Les Italiens attendaient avec impatience entre 5 M€ et 10 M€ par an de l’Etablissement public d’aménagement de La Défense Seine-Arche pour la restauration de Pompéi. La promesse de l’établissement, mal comprise, ne verra pas le jour.

La présidente du conseil d’administration, Joëlle Ceccaldi-Raynaud, l’a confirmé le 12 mars dernier, mettant fin à plusieurs mois de négociations et d’attentes. Ce qui n’a pas manqué de faire réagir la presse italienne, déçue d’une « terrible volte-face »française, relate Courrier International. Le quotidien italien Il Corriere della Serra s’est insurgé, estimant que « les Français ne nous respectent pas » ; La Repubblica a pour sa part dénoncé une France qui « se défile » derrière ses promesses.

En fait l’EPADESA ne souhaitait pas financer directement la restructuration du site de Pompéi mais de mobiliser, via les entreprises adhérentes de l’association de l' »AUDE », des fonds pour le site classé par l’Unesco au patrimoine mondial en 1997.

« Nous allons essayer de réunir 5 à 10 millions d’euros par an pour la préservation du lieu.
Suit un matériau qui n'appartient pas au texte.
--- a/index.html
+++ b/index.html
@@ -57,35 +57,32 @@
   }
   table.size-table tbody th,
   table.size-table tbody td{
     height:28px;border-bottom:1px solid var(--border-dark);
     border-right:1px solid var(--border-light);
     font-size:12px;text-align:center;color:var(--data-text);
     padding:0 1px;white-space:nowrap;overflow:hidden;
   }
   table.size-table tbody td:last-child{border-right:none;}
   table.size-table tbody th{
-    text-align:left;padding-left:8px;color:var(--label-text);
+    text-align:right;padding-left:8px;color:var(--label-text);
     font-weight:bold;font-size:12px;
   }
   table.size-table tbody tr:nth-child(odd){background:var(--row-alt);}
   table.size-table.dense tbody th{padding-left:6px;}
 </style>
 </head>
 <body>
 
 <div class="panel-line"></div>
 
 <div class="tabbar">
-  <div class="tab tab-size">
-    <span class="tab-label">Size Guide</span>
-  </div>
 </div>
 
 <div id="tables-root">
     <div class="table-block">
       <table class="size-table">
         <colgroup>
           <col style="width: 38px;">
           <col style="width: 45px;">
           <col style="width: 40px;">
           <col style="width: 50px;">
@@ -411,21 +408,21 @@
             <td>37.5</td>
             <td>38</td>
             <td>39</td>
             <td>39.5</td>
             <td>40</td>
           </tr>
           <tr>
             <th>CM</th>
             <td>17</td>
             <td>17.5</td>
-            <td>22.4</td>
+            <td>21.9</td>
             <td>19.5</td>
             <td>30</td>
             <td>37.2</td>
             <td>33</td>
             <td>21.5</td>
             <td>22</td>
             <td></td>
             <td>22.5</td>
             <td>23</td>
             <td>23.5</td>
Il nous apparaît tout à fait judicieux que La Défense (…) tende la main à la cité antique de Pompéi, qui souffre » avait annoncé Philippe Chaix le 29 novembre 2011 sans toutefois évoquer le financement direct de la part de son établissement.
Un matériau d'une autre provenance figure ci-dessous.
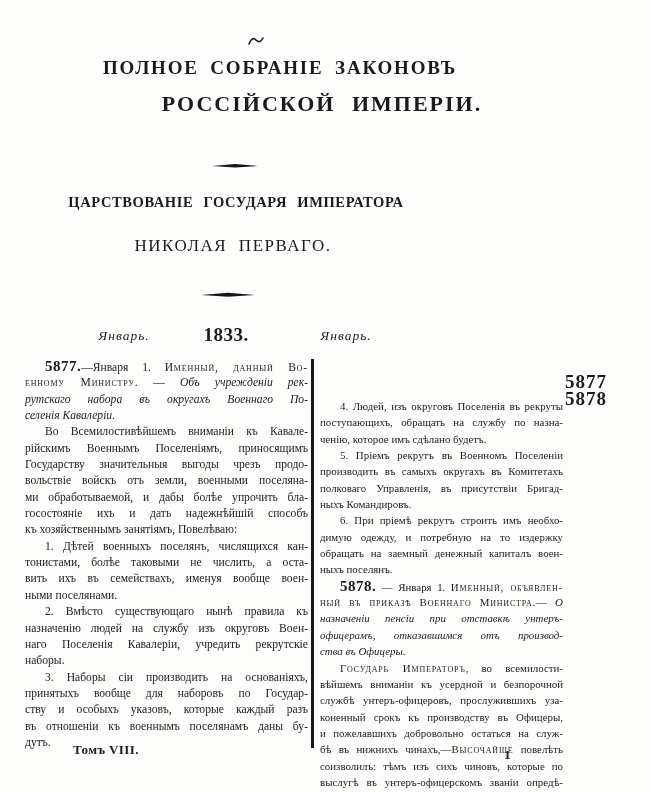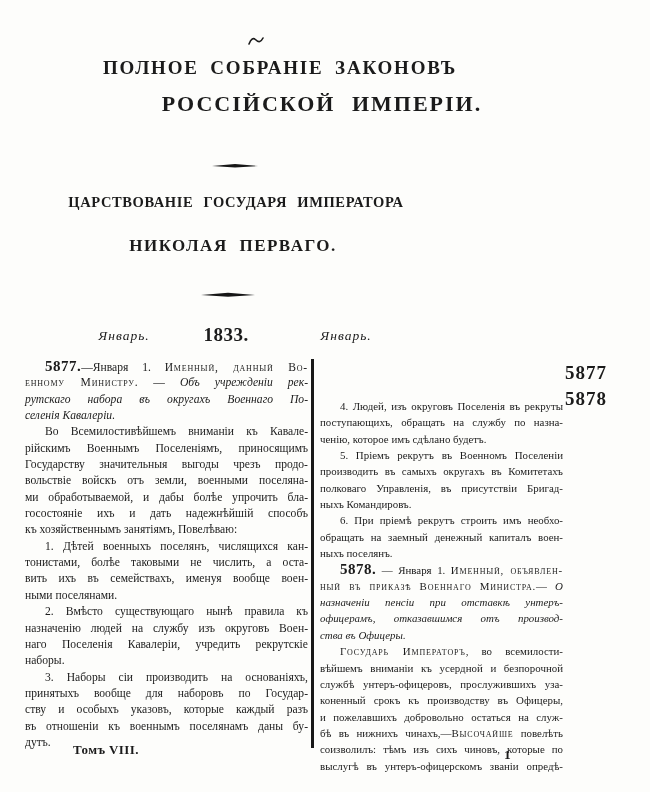--- a/index.html
+++ b/index.html
@@ -17,21 +17,21 @@
 
   .ornament { position:absolute; left:247px; top:32px; }
 
   .title1 { left:280px; top:57px;  font-size:19px; font-weight:bold; letter-spacing:1.8px; word-spacing:5px; }
   .title2 { left:306px; top:91px;  font-size:22px; font-weight:bold; letter-spacing:2px;   word-spacing:9px;margin-left:16px; }
 
   .rule-top { position:absolute; left:235px; top:155px; transform:translateX(-50%); }
   .rule-mid { position:absolute; left:228px; top:284px; transform:translateX(-50%); }
 
   .reign1 { left:236px; top:194px; font-size:14.5px; font-weight:bold; letter-spacing:0.6px; word-spacing:6px; }
-  .reign2 { left:233px; top:236px; font-size:17px;  font-weight:bold; letter-spacing:1.5px; word-spacing:6px; }
+  .reign2 { left:233px; top:236px; font-size:17px;  font-weight:normal; letter-spacing:1.5px; word-spacing:6px; }
 
   .month  { font-size:13.5px; font-style:italic; letter-spacing:1px;text-align:right; }
   .month-left  { left:124px; top:328px; }
   .month-right { left:346px; top:328px; }
   .year   { left:226px; top:324px; font-size:19px; font-weight:bold; letter-spacing:0.5px; }
 
   .col { position:absolute; top:358px; }
   .col-left  { left:25px;  width:283px; font-size:11.6px; }
   .col-right { left:320px; width:243px; font-size:10.9px;margin-top:40px; }
 
@@ -41,21 +41,21 @@
   .line.ind  { text-indent:20px; }
 
   .s-n  { }
   .s-i  { font-style:italic; }
   .s-sc { font-variant:small-caps; letter-spacing:0.8px; }
   .s-b  { font-weight:bold; font-size:15px; letter-spacing:0.5px; }
 
   .vrule { position:absolute; left:311px; top:359px; width:3px; height:389px; background:#181818; }
 
   .margin-num { position:absolute; left:565px; font-size:19px; font-weight:bold; letter-spacing:1px; }
-  .margin-num-1 { top:362px;font-family:Liberation Serif, serif; }
+  .margin-num-1 { top:371px;font-family:Liberation Serif, serif; }
   .margin-num-2 { top:388px; }
 
   .volume  { left:73px;  top:742px; font-size:13px; font-weight:bold; letter-spacing:0.4px; transform:none; }
   .pagenum { left:504px; top:747px; font-size:13.5px; font-weight:bold; transform:none; }
 </style>
 </head>
 <body style="background: rgb(253, 253, 251); color: rgb(27, 27, 27);">
 
 <div class="page">
 
@@ -116,20 +116,21 @@
   <div class="vrule"></div>
   <div class="col col-right" id="col-right">
       <div class="line fill ind"><span class="s-n">4. Людей, изъ округовъ Поселенія въ рекруты</span></div>
       <div class="line fill"><span class="s-n">поступающихъ, обращать на службу по назна-</span></div>
       <div class="line end"><span class="s-n">ченію, которое имъ сдѣлано будетъ.</span></div>
       <div class="line fill ind"><span class="s-n">5. Пріемъ рекрутъ въ Военномъ Поселеніи</span></div>
       <div class="line fill"><span class="s-n">производить въ самыхъ округахъ въ Комитетахъ</span></div>
       <div class="line fill"><span class="s-n">полковаго Управленія, въ присутствіи Бригад-</span></div>
       <div class="line end"><span class="s-n">ныхъ Командировъ.</span></div>
       <div class="line fill ind"><span class="s-n">6. При пріемѣ рекрутъ строить имъ необхо-</span></div>
+      <div class="line fill"><span class="s-n">димую одежду, и потребную на то издержку</span></div>
       <div class="line fill"><span class="s-n">обращать на заемный денежный капиталъ воен-</span></div>
       <div class="line end"><span class="s-n">ныхъ поселянъ.</span></div>
       <div class="line fill ind"><span class="s-b">5878.</span><span class="s-n"> — Января 1. </span><span class="s-sc">Именный, объявлен-</span></div>
       <div class="line fill"><span class="s-sc">ный въ приказѣ Военнаго Министра.—</span><span class="s-i"> О</span></div>
       <div class="line fill"><span class="s-i">назначеніи пенсіи при отставкѣ унтеръ-</span></div>
       <div class="line fill"><span class="s-i">офицерамъ, отказавшимся отъ производ-</span></div>
       <div class="line end"><span class="s-i">ства въ Офицеры.</span></div>
       <div class="line fill ind"><span class="s-sc">Государь Императоръ</span><span class="s-n">, во всемилости-</span></div>
       <div class="line fill"><span class="s-n">вѣйшемъ вниманіи къ усердной и безпорочной</span></div>
       <div class="line fill"><span class="s-n">службѣ унтеръ-офицеровъ, прослужившихъ уза-</span></div>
« Nos statuts nous l’interdisent, il est impensable d’aller donner de l’argent à l’étranger ! » réagit Dominique Boré, directrice de cabinet et de la communication à l’Epadesa au journal Le Monde. « L’Epadesa n’est pas riche, et nous n’avons aucune légitimité pour demander de l’argent aux entreprises. Tout ce que nous avons fait, c’est de proposer aux entreprises de soutenir le projet », se défend-elle. L’EPADESA qui peine déjà à financer ses propre projets ne versera donc pas un centime pour le site historique. Ce quiproquo est semble t-il dû à un problème de traduction des Italiens.